---------- RECORDS FOR PROCESSING ----------

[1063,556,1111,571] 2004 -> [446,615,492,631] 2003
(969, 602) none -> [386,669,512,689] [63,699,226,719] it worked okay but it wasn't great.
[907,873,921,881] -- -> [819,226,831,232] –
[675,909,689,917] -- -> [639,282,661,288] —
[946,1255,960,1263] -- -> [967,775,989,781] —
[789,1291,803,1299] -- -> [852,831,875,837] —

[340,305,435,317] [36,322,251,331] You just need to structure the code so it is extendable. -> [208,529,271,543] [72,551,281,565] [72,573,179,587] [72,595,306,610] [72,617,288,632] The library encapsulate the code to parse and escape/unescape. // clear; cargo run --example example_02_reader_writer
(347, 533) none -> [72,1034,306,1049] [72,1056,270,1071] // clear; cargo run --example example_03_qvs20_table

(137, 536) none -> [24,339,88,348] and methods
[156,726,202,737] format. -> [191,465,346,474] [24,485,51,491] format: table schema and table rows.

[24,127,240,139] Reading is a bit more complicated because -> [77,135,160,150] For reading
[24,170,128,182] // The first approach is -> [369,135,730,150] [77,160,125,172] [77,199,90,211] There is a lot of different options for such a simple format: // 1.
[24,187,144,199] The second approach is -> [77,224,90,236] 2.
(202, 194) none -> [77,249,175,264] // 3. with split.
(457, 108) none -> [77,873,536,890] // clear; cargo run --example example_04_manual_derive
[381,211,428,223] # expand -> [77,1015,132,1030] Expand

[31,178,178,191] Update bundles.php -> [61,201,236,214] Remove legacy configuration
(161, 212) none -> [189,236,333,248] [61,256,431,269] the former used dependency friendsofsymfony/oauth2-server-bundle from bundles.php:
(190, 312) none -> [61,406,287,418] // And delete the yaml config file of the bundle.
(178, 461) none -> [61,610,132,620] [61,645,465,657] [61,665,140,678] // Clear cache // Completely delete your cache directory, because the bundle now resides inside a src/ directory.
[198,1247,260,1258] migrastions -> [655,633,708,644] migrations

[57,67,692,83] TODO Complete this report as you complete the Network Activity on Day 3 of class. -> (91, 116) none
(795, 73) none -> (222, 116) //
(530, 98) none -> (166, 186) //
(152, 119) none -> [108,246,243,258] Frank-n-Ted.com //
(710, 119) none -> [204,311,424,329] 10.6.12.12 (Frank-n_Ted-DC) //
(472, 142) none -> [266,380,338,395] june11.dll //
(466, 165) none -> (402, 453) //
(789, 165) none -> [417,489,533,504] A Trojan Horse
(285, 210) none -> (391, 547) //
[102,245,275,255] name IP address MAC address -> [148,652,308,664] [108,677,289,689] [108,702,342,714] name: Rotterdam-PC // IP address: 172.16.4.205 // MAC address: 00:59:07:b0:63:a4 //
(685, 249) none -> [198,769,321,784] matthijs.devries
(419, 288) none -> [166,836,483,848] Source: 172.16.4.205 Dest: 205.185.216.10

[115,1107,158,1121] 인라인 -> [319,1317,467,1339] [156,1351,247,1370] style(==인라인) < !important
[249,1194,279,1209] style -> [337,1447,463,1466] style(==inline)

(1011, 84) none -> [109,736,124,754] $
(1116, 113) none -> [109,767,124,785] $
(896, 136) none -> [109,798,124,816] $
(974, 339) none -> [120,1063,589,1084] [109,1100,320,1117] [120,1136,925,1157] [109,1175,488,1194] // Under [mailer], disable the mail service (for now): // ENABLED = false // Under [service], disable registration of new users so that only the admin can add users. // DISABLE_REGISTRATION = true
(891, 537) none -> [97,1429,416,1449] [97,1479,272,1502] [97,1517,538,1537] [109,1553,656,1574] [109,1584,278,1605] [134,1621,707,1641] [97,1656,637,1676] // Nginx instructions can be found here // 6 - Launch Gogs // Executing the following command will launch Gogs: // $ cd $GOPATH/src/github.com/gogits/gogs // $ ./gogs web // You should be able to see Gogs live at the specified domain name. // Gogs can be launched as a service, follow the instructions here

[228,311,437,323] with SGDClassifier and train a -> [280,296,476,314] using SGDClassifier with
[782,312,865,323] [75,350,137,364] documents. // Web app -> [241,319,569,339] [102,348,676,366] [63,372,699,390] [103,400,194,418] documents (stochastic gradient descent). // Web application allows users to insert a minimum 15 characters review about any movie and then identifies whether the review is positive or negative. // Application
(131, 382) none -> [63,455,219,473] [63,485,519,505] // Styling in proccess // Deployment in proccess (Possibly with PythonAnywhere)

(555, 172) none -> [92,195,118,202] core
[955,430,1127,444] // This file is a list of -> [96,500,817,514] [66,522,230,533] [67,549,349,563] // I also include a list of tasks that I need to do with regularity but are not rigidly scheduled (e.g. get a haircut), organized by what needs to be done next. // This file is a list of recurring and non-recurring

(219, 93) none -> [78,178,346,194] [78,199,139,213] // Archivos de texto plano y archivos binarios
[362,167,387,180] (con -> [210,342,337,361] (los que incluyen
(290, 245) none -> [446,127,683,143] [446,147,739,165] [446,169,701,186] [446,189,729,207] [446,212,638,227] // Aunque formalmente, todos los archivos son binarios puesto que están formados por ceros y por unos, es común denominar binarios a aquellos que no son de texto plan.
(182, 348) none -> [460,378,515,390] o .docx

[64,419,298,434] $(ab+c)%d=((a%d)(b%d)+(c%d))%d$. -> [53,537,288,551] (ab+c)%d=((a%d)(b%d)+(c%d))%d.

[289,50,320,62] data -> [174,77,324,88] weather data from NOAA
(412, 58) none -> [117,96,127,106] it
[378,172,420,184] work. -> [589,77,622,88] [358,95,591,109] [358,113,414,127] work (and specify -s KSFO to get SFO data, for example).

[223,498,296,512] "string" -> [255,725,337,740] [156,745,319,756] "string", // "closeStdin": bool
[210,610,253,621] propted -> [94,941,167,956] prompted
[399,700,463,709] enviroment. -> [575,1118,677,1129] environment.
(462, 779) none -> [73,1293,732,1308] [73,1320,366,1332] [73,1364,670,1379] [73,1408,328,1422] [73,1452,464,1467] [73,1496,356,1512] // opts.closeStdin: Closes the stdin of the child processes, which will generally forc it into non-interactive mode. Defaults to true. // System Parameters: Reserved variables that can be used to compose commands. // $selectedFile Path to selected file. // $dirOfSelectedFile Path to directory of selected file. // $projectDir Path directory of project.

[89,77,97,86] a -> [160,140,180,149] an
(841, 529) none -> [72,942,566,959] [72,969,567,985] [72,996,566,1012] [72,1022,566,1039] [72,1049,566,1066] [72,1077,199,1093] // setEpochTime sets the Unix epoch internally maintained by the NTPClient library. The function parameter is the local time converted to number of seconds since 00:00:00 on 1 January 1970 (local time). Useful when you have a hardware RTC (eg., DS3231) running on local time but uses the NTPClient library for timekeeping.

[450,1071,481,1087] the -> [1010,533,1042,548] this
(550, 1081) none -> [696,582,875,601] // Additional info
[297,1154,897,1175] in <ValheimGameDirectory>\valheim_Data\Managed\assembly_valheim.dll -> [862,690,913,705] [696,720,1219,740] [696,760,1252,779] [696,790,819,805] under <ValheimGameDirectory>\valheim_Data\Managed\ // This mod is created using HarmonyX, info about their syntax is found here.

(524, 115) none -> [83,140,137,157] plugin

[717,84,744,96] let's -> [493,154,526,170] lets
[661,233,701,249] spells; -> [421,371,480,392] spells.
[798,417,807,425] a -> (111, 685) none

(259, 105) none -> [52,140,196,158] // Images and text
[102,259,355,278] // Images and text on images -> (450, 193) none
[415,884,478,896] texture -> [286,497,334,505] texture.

----------

(WHAT YOU NEED TO DO):
Write an exact transcription of every entry above.

(THE COMPLETED TASK):
[1063,556,1111,571] 2004 -> [446,615,492,631] 2003
(969, 602) none -> [386,669,512,689] [63,699,226,719] it worked okay but it wasn't great.
[907,873,921,881] -- -> [819,226,831,232] –
[675,909,689,917] -- -> [639,282,661,288] —
[946,1255,960,1263] -- -> [967,775,989,781] —
[789,1291,803,1299] -- -> [852,831,875,837] —

[340,305,435,317] [36,322,251,331] You just need to structure the code so it is extendable. -> [208,529,271,543] [72,551,281,565] [72,573,179,587] [72,595,306,610] [72,617,288,632] The library encapsulate the code to parse and escape/unescape. // clear; cargo run --example example_02_reader_writer
(347, 533) none -> [72,1034,306,1049] [72,1056,270,1071] // clear; cargo run --example example_03_qvs20_table

(137, 536) none -> [24,339,88,348] and methods
[156,726,202,737] format. -> [191,465,346,474] [24,485,51,491] format: table schema and table rows.

[24,127,240,139] Reading is a bit more complicated because -> [77,135,160,150] For reading
[24,170,128,182] // The first approach is -> [369,135,730,150] [77,160,125,172] [77,199,90,211] There is a lot of different options for such a simple format: // 1.
[24,187,144,199] The second approach is -> [77,224,90,236] 2.
(202, 194) none -> [77,249,175,264] // 3. with split.
(457, 108) none -> [77,873,536,890] // clear; cargo run --example example_04_manual_derive
[381,211,428,223] # expand -> [77,1015,132,1030] Expand

[31,178,178,191] Update bundles.php -> [61,201,236,214] Remove legacy configuration
(161, 212) none -> [189,236,333,248] [61,256,431,269] the former used dependency friendsofsymfony/oauth2-server-bundle from bundles.php:
(190, 312) none -> [61,406,287,418] // And delete the yaml config file of the bundle.
(178, 461) none -> [61,610,132,620] [61,645,465,657] [61,665,140,678] // Clear cache // Completely delete your cache directory, because the bundle now resides inside a src/ directory.
[198,1247,260,1258] migrastions -> [655,633,708,644] migrations

[57,67,692,83] TODO Complete this report as you complete the Network Activity on Day 3 of class. -> (91, 116) none
(795, 73) none -> (222, 116) //
(530, 98) none -> (166, 186) //
(152, 119) none -> [108,246,243,258] Frank-n-Ted.com //
(710, 119) none -> [204,311,424,329] 10.6.12.12 (Frank-n_Ted-DC) //
(472, 142) none -> [266,380,338,395] june11.dll //
(466, 165) none -> (402, 453) //
(789, 165) none -> [417,489,533,504] A Trojan Horse
(285, 210) none -> (391, 547) //
[102,245,275,255] name IP address MAC address -> [148,652,308,664] [108,677,289,689] [108,702,342,714] name: Rotterdam-PC // IP address: 172.16.4.205 // MAC address: 00:59:07:b0:63:a4 //
(685, 249) none -> [198,769,321,784] matthijs.devries
(419, 288) none -> [166,836,483,848] Source: 172.16.4.205 Dest: 205.185.216.10

[115,1107,158,1121] 인라인 -> [319,1317,467,1339] [156,1351,247,1370] style(==인라인) < !important
[249,1194,279,1209] style -> [337,1447,463,1466] style(==inline)

(1011, 84) none -> [109,736,124,754] $
(1116, 113) none -> [109,767,124,785] $
(896, 136) none -> [109,798,124,816] $
(974, 339) none -> [120,1063,589,1084] [109,1100,320,1117] [120,1136,925,1157] [109,1175,488,1194] // Under [mailer], disable the mail service (for now): // ENABLED = false // Under [service], disable registration of new users so that only the admin can add users. // DISABLE_REGISTRATION = true
(891, 537) none -> [97,1429,416,1449] [97,1479,272,1502] [97,1517,538,1537] [109,1553,656,1574] [109,1584,278,1605] [134,1621,707,1641] [97,1656,637,1676] // Nginx instructions can be found here // 6 - Launch Gogs // Executing the following command will launch Gogs: // $ cd $GOPATH/src/github.com/gogits/gogs // $ ./gogs web // You should be able to see Gogs live at the specified domain name. // Gogs can be launched as a service, follow the instructions here

[228,311,437,323] with SGDClassifier and train a -> [280,296,476,314] using SGDClassifier with
[782,312,865,323] [75,350,137,364] documents. // Web app -> [241,319,569,339] [102,348,676,366] [63,372,699,390] [103,400,194,418] documents (stochastic gradient descent). // Web application allows users to insert a minimum 15 characters review about any movie and then identifies whether the review is positive or negative. // Application
(131, 382) none -> [63,455,219,473] [63,485,519,505] // Styling in proccess // Deployment in proccess (Possibly with PythonAnywhere)

(555, 172) none -> [92,195,118,202] core
[955,430,1127,444] // This file is a list of -> [96,500,817,514] [66,522,230,533] [67,549,349,563] // I also include a list of tasks that I need to do with regularity but are not rigidly scheduled (e.g. get a haircut), organized by what needs to be done next. // This file is a list of recurring and non-recurring

(219, 93) none -> [78,178,346,194] [78,199,139,213] // Archivos de texto plano y archivos binarios
[362,167,387,180] (con -> [210,342,337,361] (los que incluyen
(290, 245) none -> [446,127,683,143] [446,147,739,165] [446,169,701,186] [446,189,729,207] [446,212,638,227] // Aunque formalmente, todos los archivos son binarios puesto que están formados por ceros y por unos, es común denominar binarios a aquellos que no son de texto plan.
(182, 348) none -> [460,378,515,390] o .docx

[64,419,298,434] $(ab+c)%d=((a%d)(b%d)+(c%d))%d$. -> [53,537,288,551] (ab+c)%d=((a%d)(b%d)+(c%d))%d.

[289,50,320,62] data -> [174,77,324,88] weather data from NOAA
(412, 58) none -> [117,96,127,106] it
[378,172,420,184] work. -> [589,77,622,88] [358,95,591,109] [358,113,414,127] work (and specify -s KSFO to get SFO data, for example).

[223,498,296,512] "string" -> [255,725,337,740] [156,745,319,756] "string", // "closeStdin": bool
[210,610,253,621] propted -> [94,941,167,956] prompted
[399,700,463,709] enviroment. -> [575,1118,677,1129] environment.
(462, 779) none -> [73,1293,732,1308] [73,1320,366,1332] [73,1364,670,1379] [73,1408,328,1422] [73,1452,464,1467] [73,1496,356,1512] // opts.closeStdin: Closes the stdin of the child processes, which will generally forc it into non-interactive mode. Defaults to true. // System Parameters: Reserved variables that can be used to compose commands. // $selectedFile Path to selected file. // $dirOfSelectedFile Path to directory of selected file. // $projectDir Path directory of project.

[89,77,97,86] a -> [160,140,180,149] an
(841, 529) none -> [72,942,566,959] [72,969,567,985] [72,996,566,1012] [72,1022,566,1039] [72,1049,566,1066] [72,1077,199,1093] // setEpochTime sets the Unix epoch internally maintained by the NTPClient library. The function parameter is the local time converted to number of seconds since 00:00:00 on 1 January 1970 (local time). Useful when you have a hardware RTC (eg., DS3231) running on local time but uses the NTPClient library for timekeeping.

[450,1071,481,1087] the -> [1010,533,1042,548] this
(550, 1081) none -> [696,582,875,601] // Additional info
[297,1154,897,1175] in <ValheimGameDirectory>\valheim_Data\Managed\assembly_valheim.dll -> [862,690,913,705] [696,720,1219,740] [696,760,1252,779] [696,790,819,805] under <ValheimGameDirectory>\valheim_Data\Managed\ // This mod is created using HarmonyX, info about their syntax is found here.

(524, 115) none -> [83,140,137,157] plugin

[717,84,744,96] let's -> [493,154,526,170] lets
[661,233,701,249] spells; -> [421,371,480,392] spells.
[798,417,807,425] a -> (111, 685) none

(259, 105) none -> [52,140,196,158] // Images and text
[102,259,355,278] // Images and text on images -> (450, 193) none
[415,884,478,896] texture -> [286,497,334,505] texture.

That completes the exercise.